• **Directions for this task**: Each entry should be copied as it stands, leaving the pictures behind.

* * *

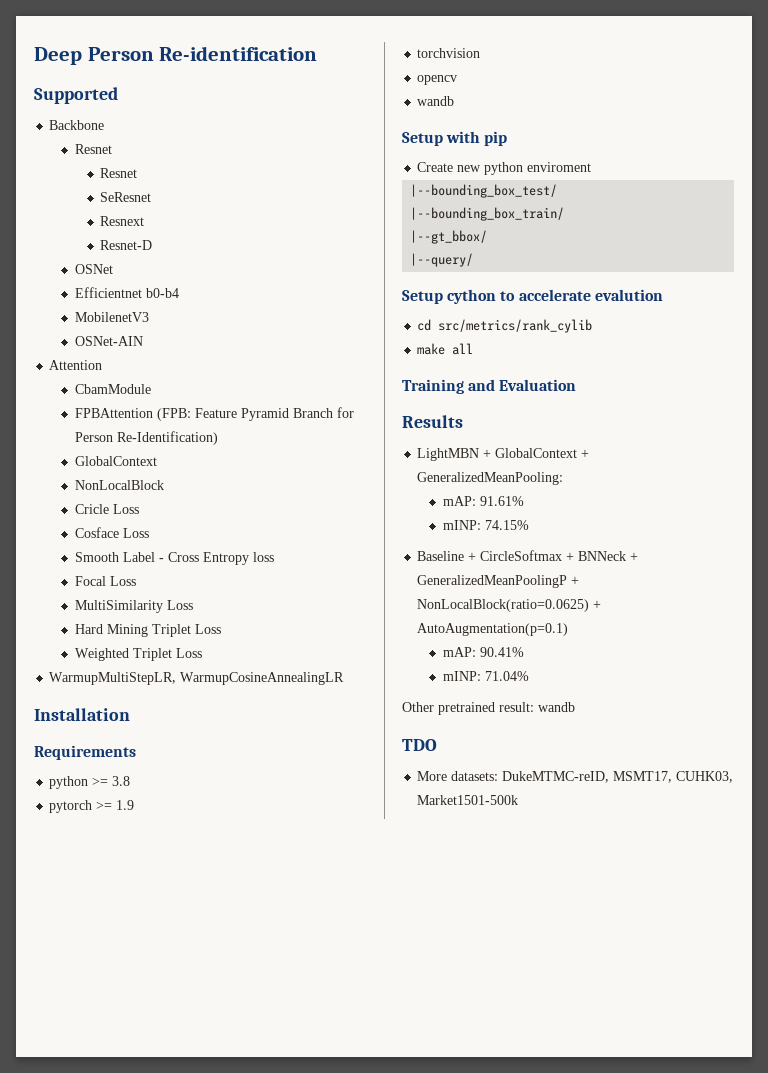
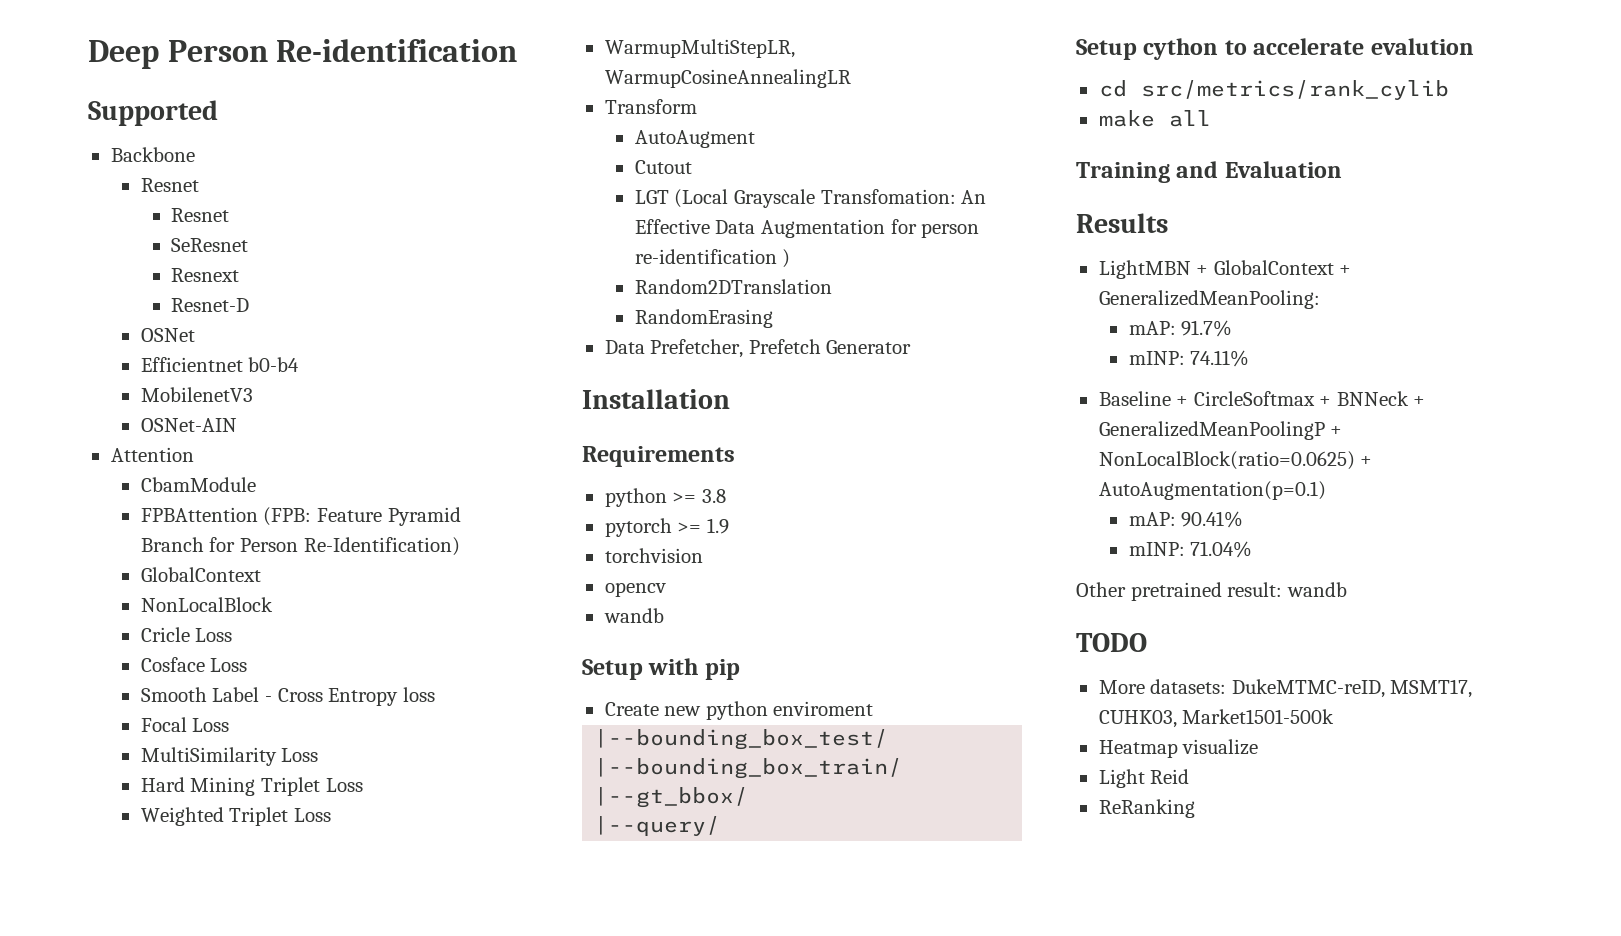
+ Transform
+ AutoAugment
+ Cutout
+ LGT (Local Grayscale Transfomation: An Effective Data Augmentation for person re-identification )
+ Random2DTranslation
+ RandomErasing
+ Data Prefetcher, Prefetch Generator
- mAP: 91.61%
- mINP: 74.15%
+ mAP: 91.7%
+ mINP: 74.11%
- TDO
+ TODO
+ Heatmap visualize
+ Light Reid
+ ReRanking

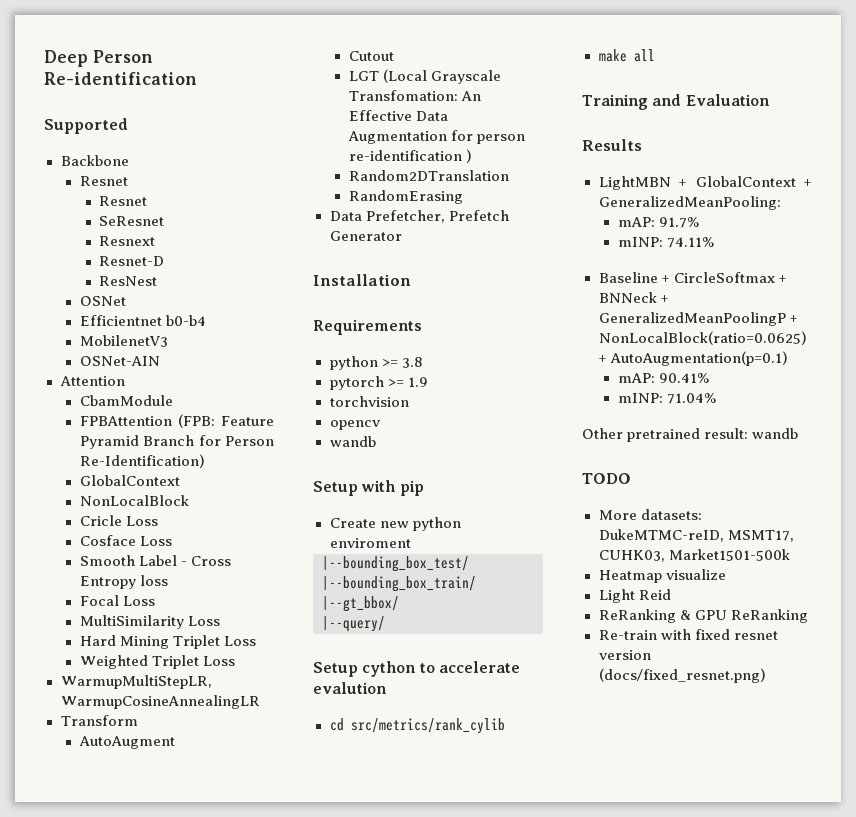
+ ResNest
- ReRanking
+ ReRanking & GPU ReRanking
+ Re-train with fixed resnet version (docs/fixed_resnet.png)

* * *

• **Problem solution**:
+ Transform
+ AutoAugment
+ Cutout
+ LGT (Local Grayscale Transfomation: An Effective Data Augmentation for person re-identification )
+ Random2DTranslation
+ RandomErasing
+ Data Prefetcher, Prefetch Generator
- mAP: 91.61%
- mINP: 74.15%
+ mAP: 91.7%
+ mINP: 74.11%
- TDO
+ TODO
+ Heatmap visualize
+ Light Reid
+ ReRanking

+ ResNest
- ReRanking
+ ReRanking & GPU ReRanking
+ Re-train with fixed resnet version (docs/fixed_resnet.png)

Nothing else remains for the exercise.